[Start of section]

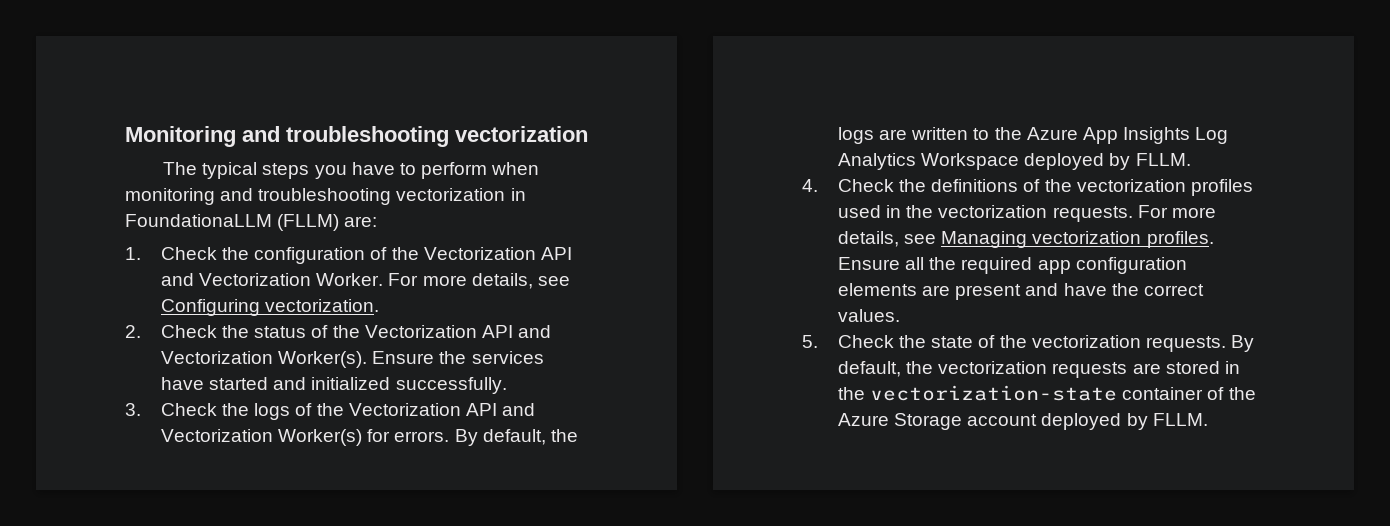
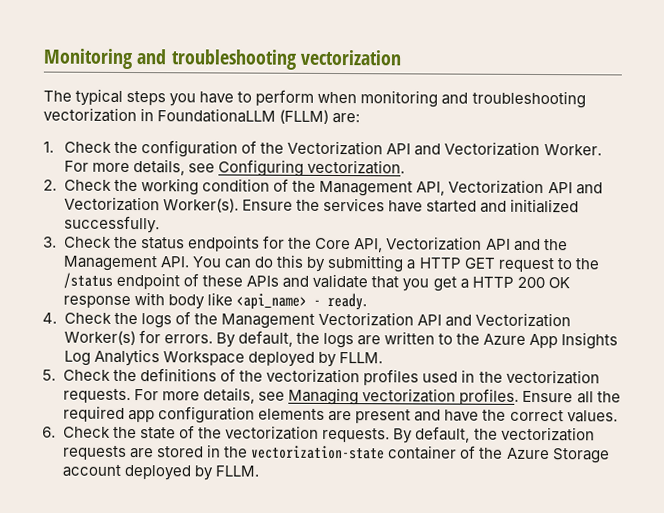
- 2. Check the status of the Vectorization API and Vectorization Worker(s).
+ 2. Check the working condition of the Management API, Vectorization API and Vectorization Worker(s).
- 3. Check the logs of the Vectorization API and Vectorization Worker(s) for errors.
+ 3. Check the status endpoints for the Core API, Vectorization API and the Management API. You can do this by submitting a HTTP GET request to the /status endpoint of these APIs and validate that you get a HTTP 200 OK response with body like <api_name> - ready.
+ 4. Check the logs of the Management Vectorization API and Vectorization Worker(s) for errors.
- 4. Check the definitions of the vectorization profiles used in the vectorization requests.
+ 5. Check the definitions of the vectorization profiles used in the vectorization requests.
- 5. Check the state of the vectorization requests.
+ 6. Check the state of the vectorization requests.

[End of section]

● TASK TO CARRY OUT:
Exactly what appears in the records above must be returned, apart from the pictures.

● WRITTEN RESPONSE:
- 2. Check the status of the Vectorization API and Vectorization Worker(s).
+ 2. Check the working condition of the Management API, Vectorization API and Vectorization Worker(s).
- 3. Check the logs of the Vectorization API and Vectorization Worker(s) for errors.
+ 3. Check the status endpoints for the Core API, Vectorization API and the Management API. You can do this by submitting a HTTP GET request to the /status endpoint of these APIs and validate that you get a HTTP 200 OK response with body like <api_name> - ready.
+ 4. Check the logs of the Management Vectorization API and Vectorization Worker(s) for errors.
- 4. Check the definitions of the vectorization profiles used in the vectorization requests.
+ 5. Check the definitions of the vectorization profiles used in the vectorization requests.
- 5. Check the state of the vectorization requests.
+ 6. Check the state of the vectorization requests.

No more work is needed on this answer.